第七百六十三章 便服(2/2)
還有那鄒元標,已經是左副都御史,進位左都御史也是分分鐘的事情,其餘的東林黨人,也多半要麼在要職,要麼是有清名敢與彈劾大佬的御史,有這些盟兄弟的人,豈能拿他當尋常的五品官員來看?
在廳中諸人的奉承聲中,饒是顧憲成向來用君子之道打磨自己,一時間也是有些飄飄然的感覺,他正自得之際,廳外卻又來了一個青年官員,穿的也是天青色官袍,補子卻是七品補服,中等個頭,圓臉上帶著滿滿的笑意,一進廳門,原本坐著的高官們,幾乎就是同時一起站了起來。

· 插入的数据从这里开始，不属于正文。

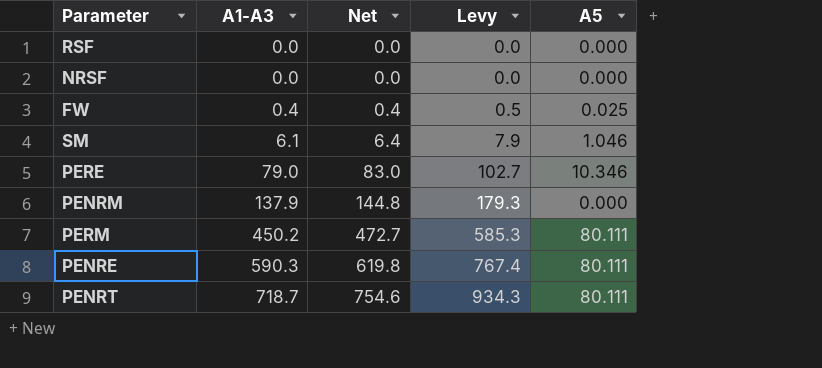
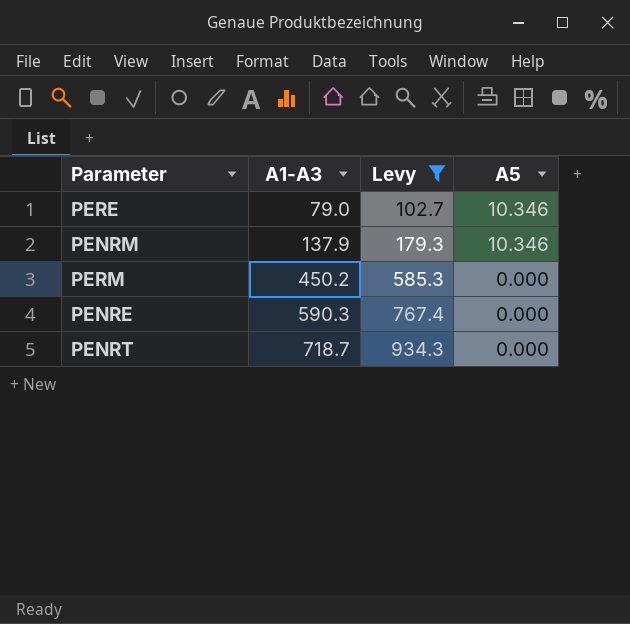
filter: none -> Levy >= 102.7
column Net | formula: [A1-A3] * 1.05 -> none
PENRM | A5: 0.000 -> 10.346
PERM | A5: 80.111 -> 0.000
PENRE | A5: 80.111 -> 0.000
PENRT | A5: 80.111 -> 0.000

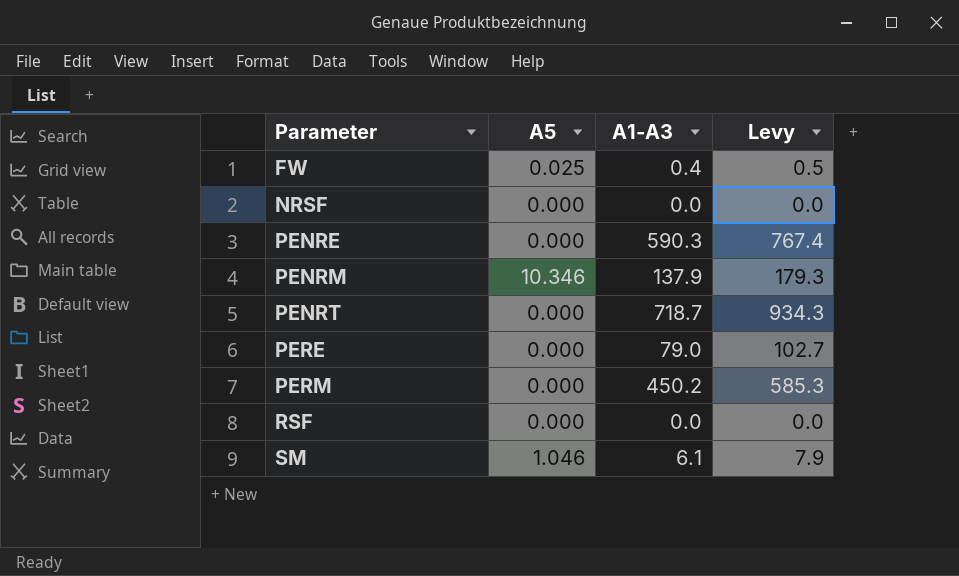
filter: Levy >= 102.7 -> none
row order: A1-A3 ascending -> Parameter ascending
column A5 | position: 4 -> 2
PERE | A5: 10.346 -> 0.000

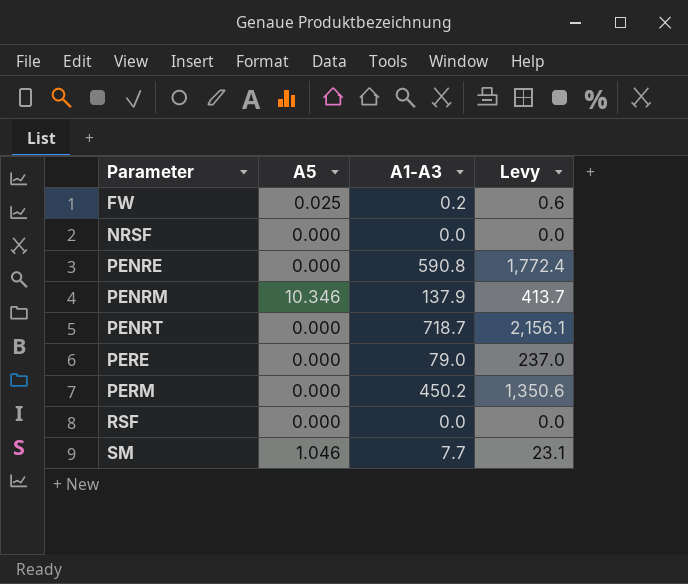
column Levy | formula: [A1-A3] * 1.3 -> [A1-A3] * 3
FW | A1-A3: 0.4 -> 0.2
PENRE | A1-A3: 590.3 -> 590.8
SM | A1-A3: 6.1 -> 7.7

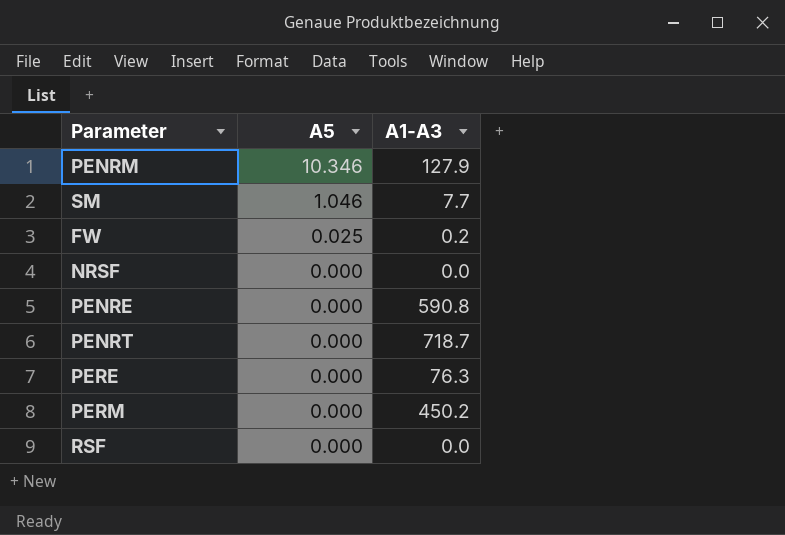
row order: Parameter ascending -> A5 descending
column Levy | formula: [A1-A3] * 3 -> none
PENRM | A1-A3: 137.9 -> 127.9
PERE | A1-A3: 79.0 -> 76.3

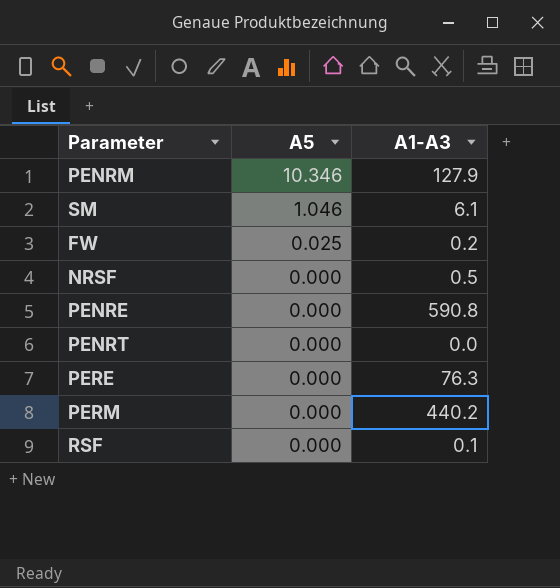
SM | A1-A3: 7.7 -> 6.1
NRSF | A1-A3: 0.0 -> 0.5
PENRT | A1-A3: 718.7 -> 0.0
PERM | A1-A3: 450.2 -> 440.2
RSF | A1-A3: 0.0 -> 0.1

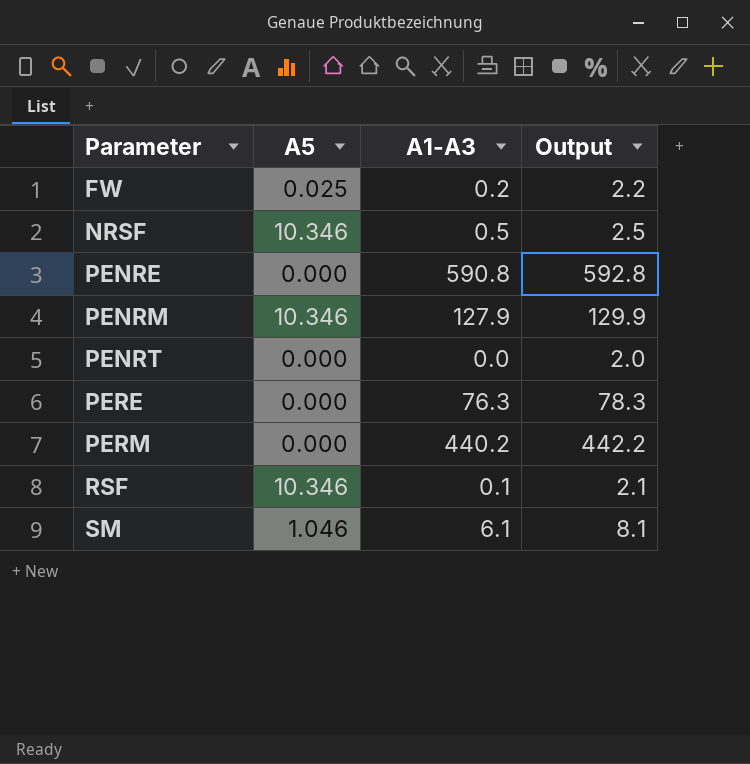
row order: A5 descending -> Parameter ascending
column Output | formula: none -> [A1-A3] + 2
NRSF | A5: 0.000 -> 10.346
RSF | A5: 0.000 -> 10.346

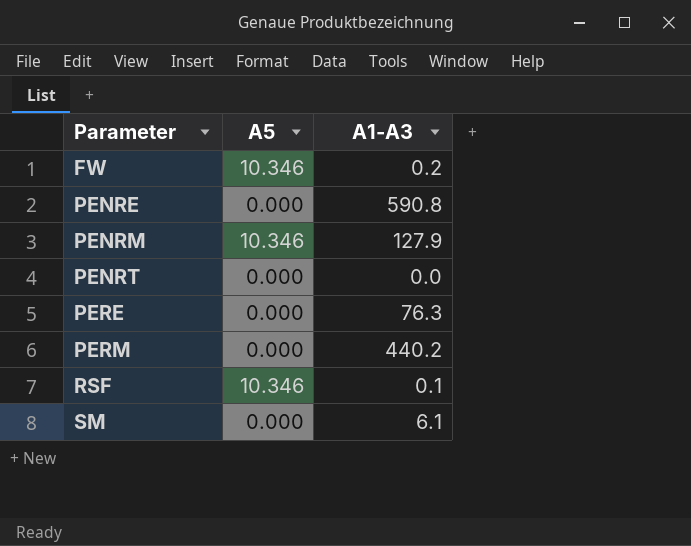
column Output | formula: [A1-A3] + 2 -> none
row NRSF: 10.346 | 0.5 | 2.5 -> none
FW | A5: 0.025 -> 10.346
SM | A5: 1.046 -> 0.000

「諸位大人不必客氣,下官擔當不起。」圓臉官員臉上還是笑呵呵的,並沒有受寵若驚的表情,似乎一切都是理所當然,他抱拳為禮,笑吟吟的勸眾人坐下,待眾人坐定之後,便是自己挑了一張椅子,安然坐下。待到此時,才與一直端坐不動的顧憲成視線相接。
來的卻是顧憲成十分看不慣的李甲,此人雖是進士,但學識很差,而與人打起交道來卻是十分有一套,說話辦事如春風化雨,叫人覺得是十分可交,加上遼陽雄厚的背景在身後,本人出手向來又豪氣大方,李府的宴會,已經成為上流階層的一個標杆,中下層的官員,要麼是東林一脈,要麼就是李甲府中的座上客,要是兩者皆沒份,最少也得是某個大黨的中堅份子,如果真的一無所恃,那麼恭喜你,這一輩子就準備熬資格熬到四品休致回家養老,部堂正印,此生無緣了。
「叔時兄。」李甲微一欠身,並沒有起來。既然對方剛剛不曾起身,自己當然也不必過於客氣。
「景元兄。」顧憲成態度更是冷淡,甚至已經到了無禮的邊緣,同為京官,沒有什麼過不去的仇怨,面子上還是要講一下的,但他和李甲之間,也就僅限於對坐問個好了。
「顧老爺,我家老爺請你進書房去。」
好在尷尬時間不久,顧憲成坐了一小會兒,便是有長隨過來延請,他趕緊起身,往王錫爵的書房趕過去。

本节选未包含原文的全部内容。